Les compressions médullaires constituent souvent une quasi-urgence thérapeutique.

Vivre les derniers mois de sa vie cloué au fond de son lit, sans pouvoir remuer, complétement dépendant de ses soignants, constitue une très longue agonie que l'on se doit d'éviter à nos malades par un diagnostic précoce et une thérapeutique rigoureuse.

Les compressions médullaires peuvent être dues :

  • soit à une atteinte par compression extrinsèque de l'espace épidural (d'origine osseuse ou des tissus mous adjacents),
  • soit plus rarement par une atteinte intra-durale (méningite carcinomateuse sous forme tumorale),
  • soit encore plus rarement par une atteinte intra-médullaire elle-même.

Le diagnostic différentiel concerne d'autres atteintes compressives de la moëlle : abcès, hémorragie, atteinte discale, lipomatose, canal lombaire étroit.

Diagnostic clinique

Il s'agit d'un diagnostic capital qui fait appel à l'expertise et à la vigilance des soignants (et notamment des soignants 'de ville') : la plupart du temps, les symptômes annonciateurs de la détresse neurologiques précèdent celle-ci de quelques semaines.

On verra apparaître successivement (mais pas forcément dans l'ordre, ni tous ces signes) :

  • la douleur vertébrale (ou la modification de sa topographie ou de ses modes de survenue),
  • la survenue d'un signe de Lhermitte (douleur fulgurante dans les membres lorsque le cou se penche en avant),
  • l'apparition de douleurs en ceinture,
  • l'apparition de signes déficitaires sous-jacents (troubles sensitifs avec un niveau évocateur),
  • l'apparition de troubles sphinctériens (rétention d'urine, constipation d'apparition récente),
  • enfin, l'apparition de troubles moteurs typiques d'une compression médullaire.

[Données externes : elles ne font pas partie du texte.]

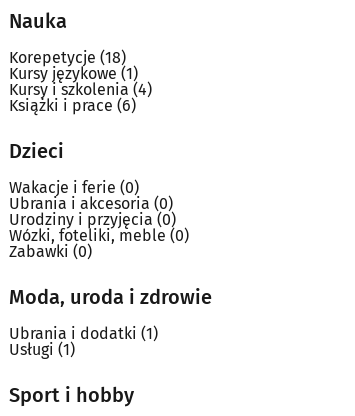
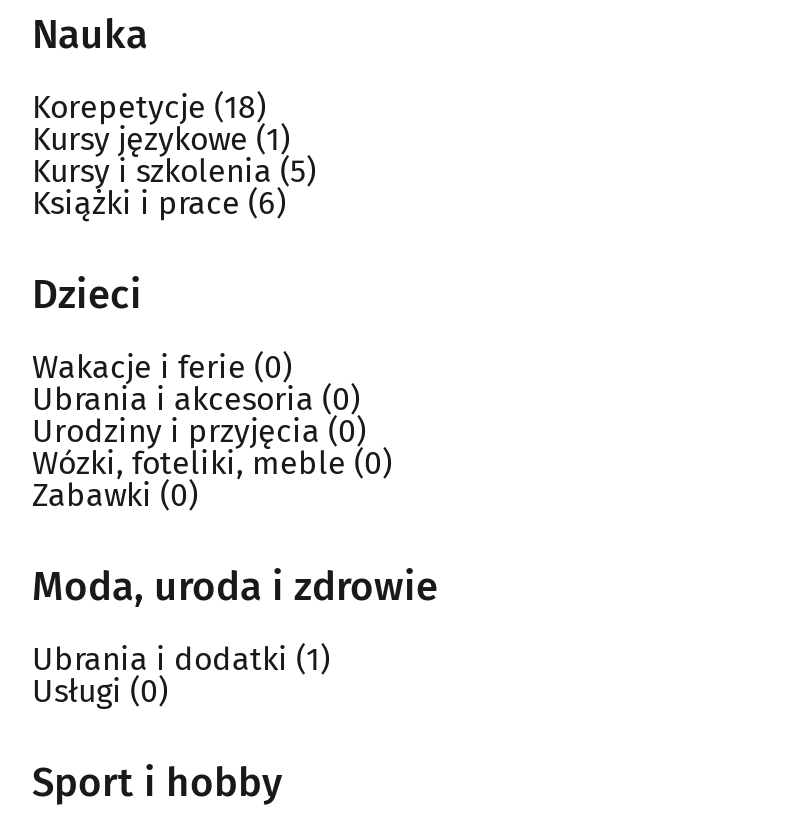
- Kursy i szkolenia (4)
+ Kursy i szkolenia (5)

- Usługi (1)
+ Usługi (0)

L'examen clinique rigoureux permet en général de faire le diagnostic de compression vertébrale (probablement d'origine tumorale) :

  • déficit moteur plus ou moins important,
  • hyper-réfléxie,
  • signe de Babinski,
  • déficit sensitif avec niveau.

Il s'agit d'une urgence pour laquelle l'examen complémentaire de choix va être l'IRM (c'est probablement une des rares indications d'IRM en urgence qui doit passer avant toutes les autres).

Traitement

Le traitement doit être rapide.

La lésion unique relève, dans la plupart des cas, d'une intervention neuro-chirurgicale de décompression.

Plus cette intervention est pratiquée tôt, plus les chances de récupération du malade sont importantes. Même si le pronostic à plus long terme n'est pas connu, la chirurgie doit être tentée.

Après 12 à 18 heures de paralysie totale, les chances de récupération deviennent minces.

Lorsque cette intervention n'est pas possible, (ou en association avec elle), une radiothérapie localisée sur la zone de compression médullaire (associée à de fortes doses de corticoïdes) permet souvent une récupération importante.